Vacqueyras: this cru, along with Gigondas, is one of the best alternatives to Châteauneuf, though it is coarser in style. The three colours are produced here, even if red represents 97% of production. The varieties grown reflect this: at least 90% Grenache, Syrah and Mourvèdre. Like in Châteauneuf, here we find stones and pebbles that are perfect for drainage and hold heat for the vines at night. From Vacqueyras, you should consider la Monardière, Beaucastel, and the unmissable but rare Château des Tours.

Beaumes-de-Venise: perhaps this name rings a bell. Known primarily for its naturally sweet wines made from Muscat grapes, the area’s red wines were recently recognised as crus in 2005. The appellation is in three distinct terroirs to produce generous yet elegant wines. We like Domaine de la Ferme Saint Martin.

Châteauneuf-du-Pape: this is an enormous appellation of 3161 hectares which is found on an incredible mosaic of terroirs. Its size means that it isn’t a homogenous appellation. But the biggest domains produce some of the most beautiful wines on the planet. Generally, the domains produce a traditional cuvée, blended from the grapes of various terroirs. Some among them, such as the brilliant Vieux Donjon, produce only two cuvées, a red one and a white one. Others have been producing, since the 1980s, single-parcel cuvées in the same way that is often seen in Champagne, making use of one soil, one grape variety etc. There are, for example, André Brunel’s Cuvée du Centenaire, l’Hommage à Jacques Perrin, Papet du Mont-Olivet’s cuvée and the mythical Rayas by Emmanuel Reynaud (100% Grenache from the appellation’s only sandy terroir).

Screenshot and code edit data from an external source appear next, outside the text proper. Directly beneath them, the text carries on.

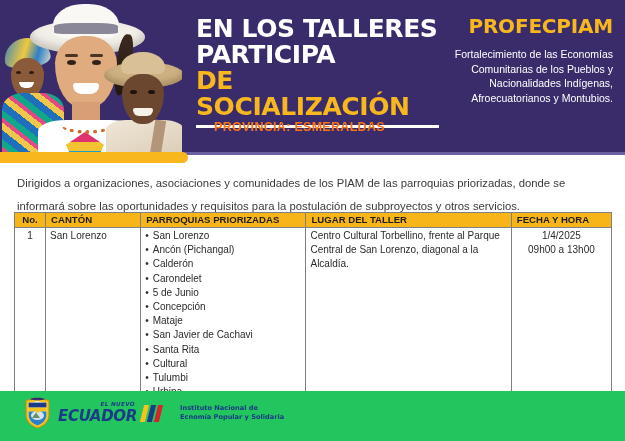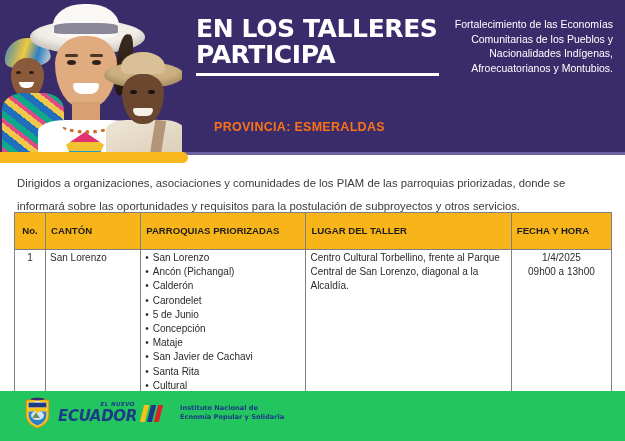--- a/index.html
+++ b/index.html
@@ -410,6 +410,7 @@
     <div class="province">PROVINCIA: ESMERALDAS</div>
 
     <div class="program">
+      <div class="program-title">PROFECPIAM</div>
       <div class="program-sub">Fortalecimiento de las Economías Comunitarias de los Pueblos y Nacionalidades Indígenas, Afroecuatorianos y Montubios.</div>
     </div>
 

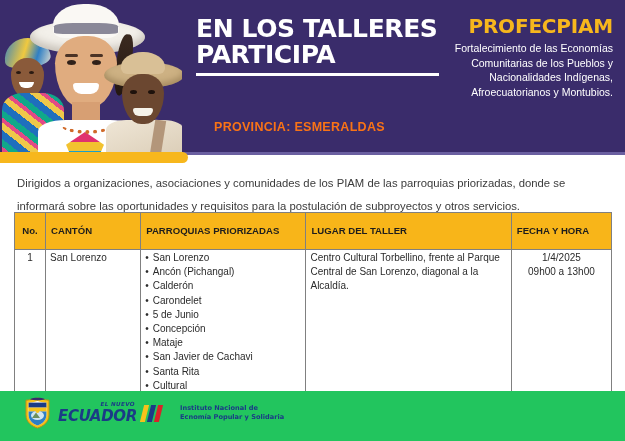--- a/index.html
+++ b/index.html
@@ -218,7 +218,7 @@
     color: #f7b71d;
   }
   .program-sub {
-    margin-top: 3px;
+    margin-top: 9px;
     color: #ffffff;
     font-size: 10.5px;
     line-height: 14.5px;

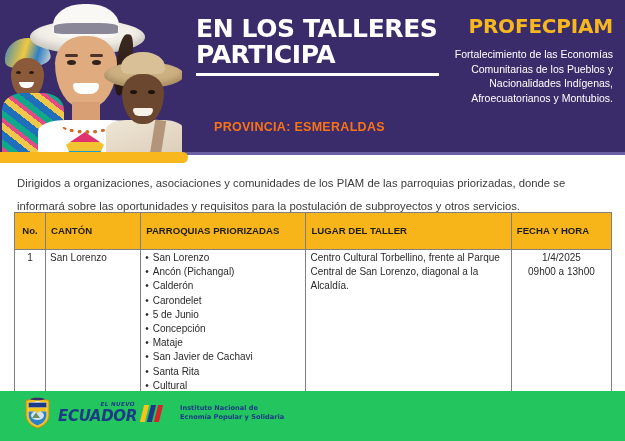--- a/index.html
+++ b/index.html
@@ -404,6 +404,7 @@
     <div class="headline">
       <div class="line">EN LOS TALLERES</div>
       <div class="line">PARTICIPA</div>
+      <div class="line accent">DE SOCIALIZACIÓN</div>
       <div class="headline-rule"></div>
     </div>
 

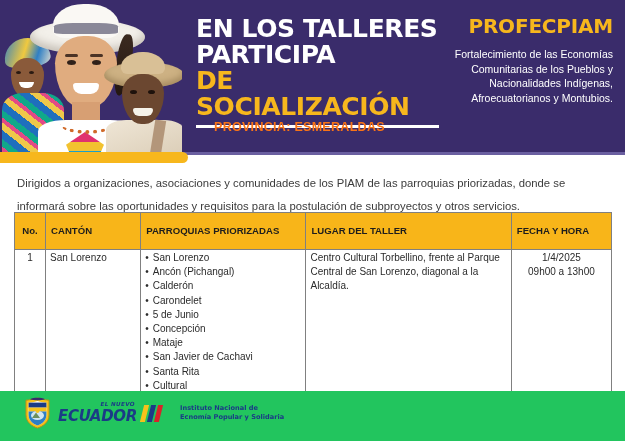--- a/index.html
+++ b/index.html
@@ -258,7 +258,7 @@
     text-align: left;
     height: 14px;
     line-height: 13px;
-    padding: 11px 5px;
+    padding: 0 5px;
   }
   table.tbl thead th.c-no { text-align: center; }
   table.tbl td {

Rayas presents the most beautiful expression of Grenache, improving with age over the years and decades. Châteauneuf is a whole world unto itself, and an exciting one at that!

Tavel: here we’re moving to the other side of the river, where all of the production is dedicated to rosé. If you like clear wines, this is one for you. Made from Cinsault, Tavel wines are clearly destined to be served at the table. At iDealwine, we like Mordorée’s Tavel with seafood dishes like red mullet – a magical pairing to be sure!

Lirac: a modest but up-and-coming cru! The reds are meaty and fine, the rosés are reminiscent of Tavel, and the whites have good structure. Here again, la Mordorée produces superb reds and rosés that are certain to please!